Le Sénat doit s'en occuper après nous. Le Code pénal dans son ensemble sera encore soumis à un travail de révision considérable, de manière qu'il est probable que la loi sur la propriété littéraire sera votée à temps pour que les dispositions pénales qu'elle portera puissent être comprises dans l'ensemble du Code pénal.
Je demande donc qu'on veuille bien ajourner la discussion relative à ces articles. Sinon, nous serons inévitablement entraînés dans l'examen des principes. Or, la question est assez importante en elle-même pour donner lieu à des débats sérieux, à des débits approfondis.
Nous ne sommes pas aujourd'hui dans un moment, dans une situation à aborder de pareils débats. Si nous nous trouvions devant la clôture de la discussion du Code pénal, je comprendrais qu'on tînt à discuter la question immédiatement, mais nous arons encore beaucoup de temps devant nous.
Je demande donc l'ajournement de cette discussion en ce qui concerne les dispositions pénales concernant les droits des auteurs.
M. le président. - L'amendement de l'honorable M. Hymans consiste à rédiger l'article 602 comme suit :
« Toute reproduction frauduleuse, entière ou partielle, d'une œuvre de littérature ou d'art, commise au mépris des lois relatives à la propriété des auteurs, constitue le délit de contrefaçon. »
- L'amendement est appuyé.
M. ministre de l'intérieur propose l'ajournement.
M. Savart. - La proposition de M. le ministre, de l'intérieur a pour objet le renvoi des articles du Code pénal qui concernent la contrefaçon après l'adoption de la loi sur la propriété artistique et littéraire.
Cette marche me paraît la seule logique. Il faut établir d'abord la propriété et ensuite les peines contre ceux qui commettront des infractions contre cette propriété.
Agir autrement serait, comme on le dit vulgairement, mettre la charrue avant les bœufs.
On pourrait aussi, si l'on veut terminer le Code pénal faire de la loi sur la propriété littéraire une loi spéciale dans laquelle on prononcerait des peines contre ceux qui commettraient des infractions à cette-loi.
Ce sont deux marches différentes. On peut adopter l'une ou l'autre. Pour moi, je donnerais la préférence à une loi spéciale ; mais quoi qu'il en soit, on ne peut s'occuper aujourd'hui de ces infractions, ce serait le faire prématurément.

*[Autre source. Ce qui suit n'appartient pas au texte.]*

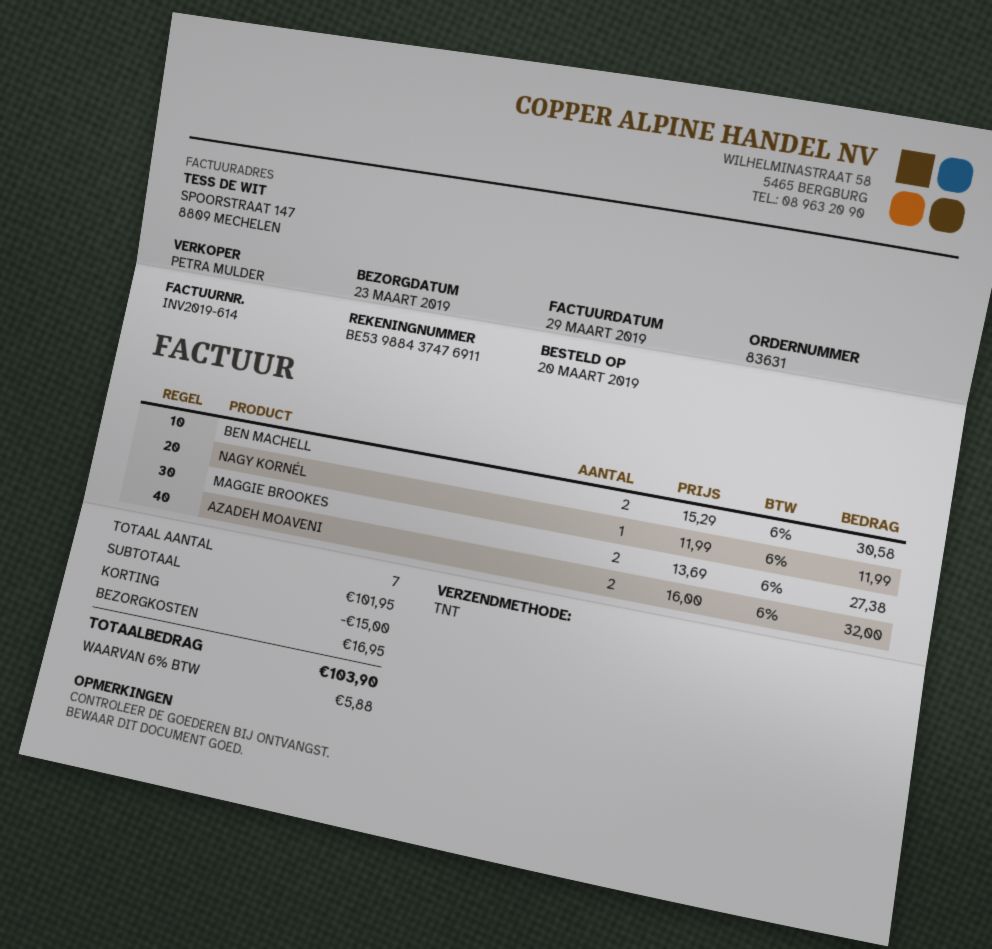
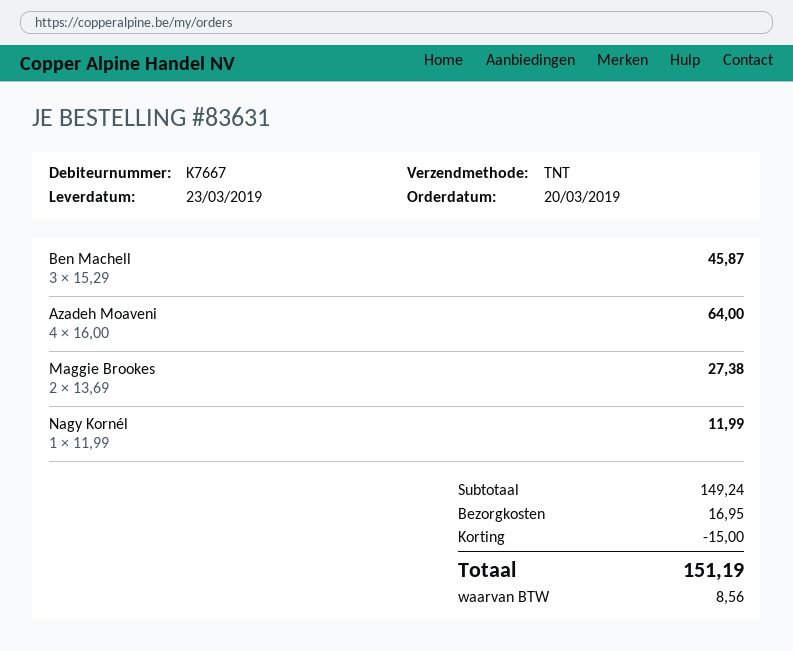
BEN MACHELL: 2 x 15.29 = 30.58 -> 3 x 15.29 = 45.87
AZADEH MOAVENI: 2 x 16.00 = 32.00 -> 4 x 16.00 = 64.00
subtotal: 101.95 -> 149.24
tax: 5.88 -> 8.56
total: 103.90 -> 151.19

M. Coomans. - Il me semble difficile de ne pas se rendre aux observations qui viennent de nous être présentées par les trois honorables préopinants.
Évidemment nous ne pouvons avec convenance sanctionner des garanties qui n'existent pas encore, que nous n'avons pas encore définies.
M. Hymans. - Je n'ai présenté mon amendement que parce que je croyais que M. le ministre de la justice ne consentirait pas à la disjonction et à l'ajournement de cette partie du Code ; mais dès l'instant qu'il y consent, je n'ai plus qu'à retirer mon amendement et à me rallier à la proposition de M. le ministre de l'intérieur.
M. Pirmez, rapporteur. - Je crois qu'on se fait une très fausse idée des difficultés que présente le chapitre maintenant en discussion.
Le projet de Code pénal contient un système de pénalités tendant à réprimer les infractions aux droits des auteurs et le projet de loi sur la propriété artistique et littéraire contenait aussi un système de répression.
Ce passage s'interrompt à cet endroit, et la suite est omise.